[The data]
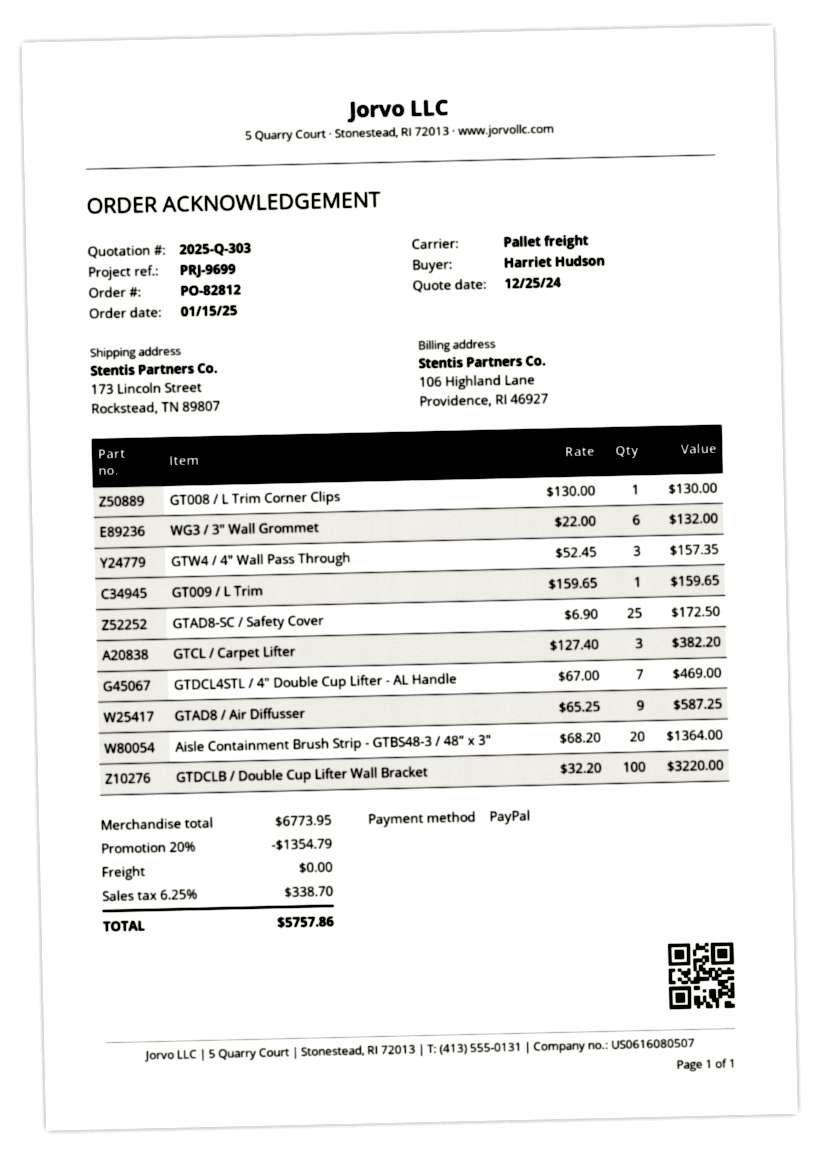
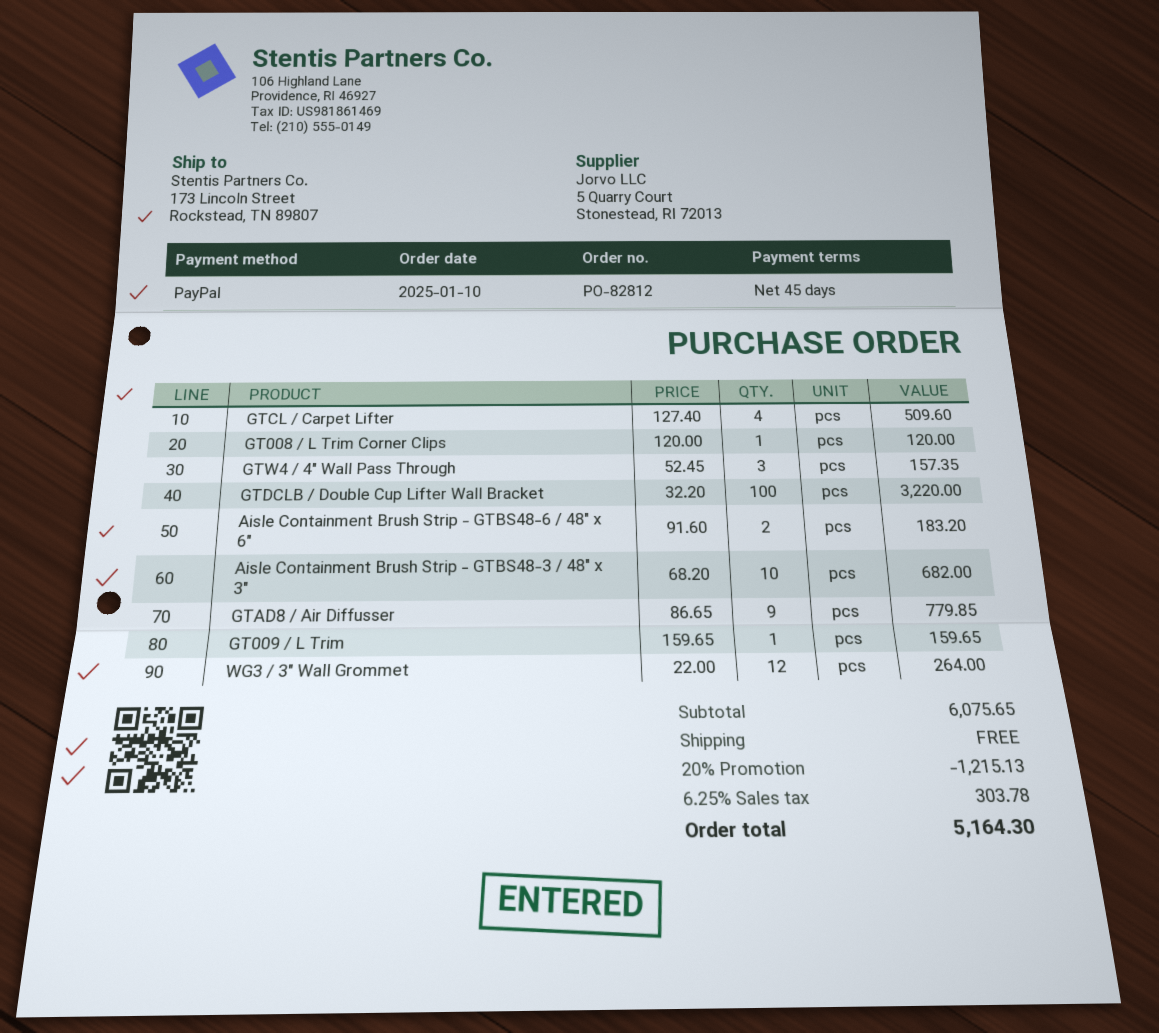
order date: 2025-01-15 -> 2025-01-10
GT008 / L Trim Corner Clips: 1 x 130.00 = 130.00 -> 1 x 120.00 = 120.00
WG3 / 3" Wall Grommet: 6 x 22.00 = 132.00 -> 12 x 22.00 = 264.00
GTAD8-SC / Safety Cover: 25 x 6.90 = 172.50 -> none
GTCL / Carpet Lifter: 3 x 127.40 = 382.20 -> 4 x 127.40 = 509.60
GTDCL4STL / 4" Double Cup Lifter - AL Handle: 7 x 67.00 = 469.00 -> none
GTAD8 / Air Diffusser: 9 x 65.25 = 587.25 -> 9 x 86.65 = 779.85
Aisle Containment Brush Strip - GTBS48-3 / 48" x 3": 20 x 68.20 = 1364.00 -> 10 x 68.20 = 682.00
Aisle Containment Brush Strip - GTBS48-6 / 48" x 6": none -> 2 x 91.60 = 183.20
subtotal: 6773.95 -> 6075.65
discount: 20% = 1354.79 -> 20% = 1215.13
tax: 6.25% = 338.70 -> 6.25% = 303.78
total: 5757.86 -> 5164.30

[Your instructions] Write out all the entries word for word, but drop the pictures.

[Exercise result]
order date: 2025-01-15 -> 2025-01-10
GT008 / L Trim Corner Clips: 1 x 130.00 = 130.00 -> 1 x 120.00 = 120.00
WG3 / 3" Wall Grommet: 6 x 22.00 = 132.00 -> 12 x 22.00 = 264.00
GTAD8-SC / Safety Cover: 25 x 6.90 = 172.50 -> none
GTCL / Carpet Lifter: 3 x 127.40 = 382.20 -> 4 x 127.40 = 509.60
GTDCL4STL / 4" Double Cup Lifter - AL Handle: 7 x 67.00 = 469.00 -> none
GTAD8 / Air Diffusser: 9 x 65.25 = 587.25 -> 9 x 86.65 = 779.85
Aisle Containment Brush Strip - GTBS48-3 / 48" x 3": 20 x 68.20 = 1364.00 -> 10 x 68.20 = 682.00
Aisle Containment Brush Strip - GTBS48-6 / 48" x 6": none -> 2 x 91.60 = 183.20
subtotal: 6773.95 -> 6075.65
discount: 20% = 1354.79 -> 20% = 1215.13
tax: 6.25% = 338.70 -> 6.25% = 303.78
total: 5757.86 -> 5164.30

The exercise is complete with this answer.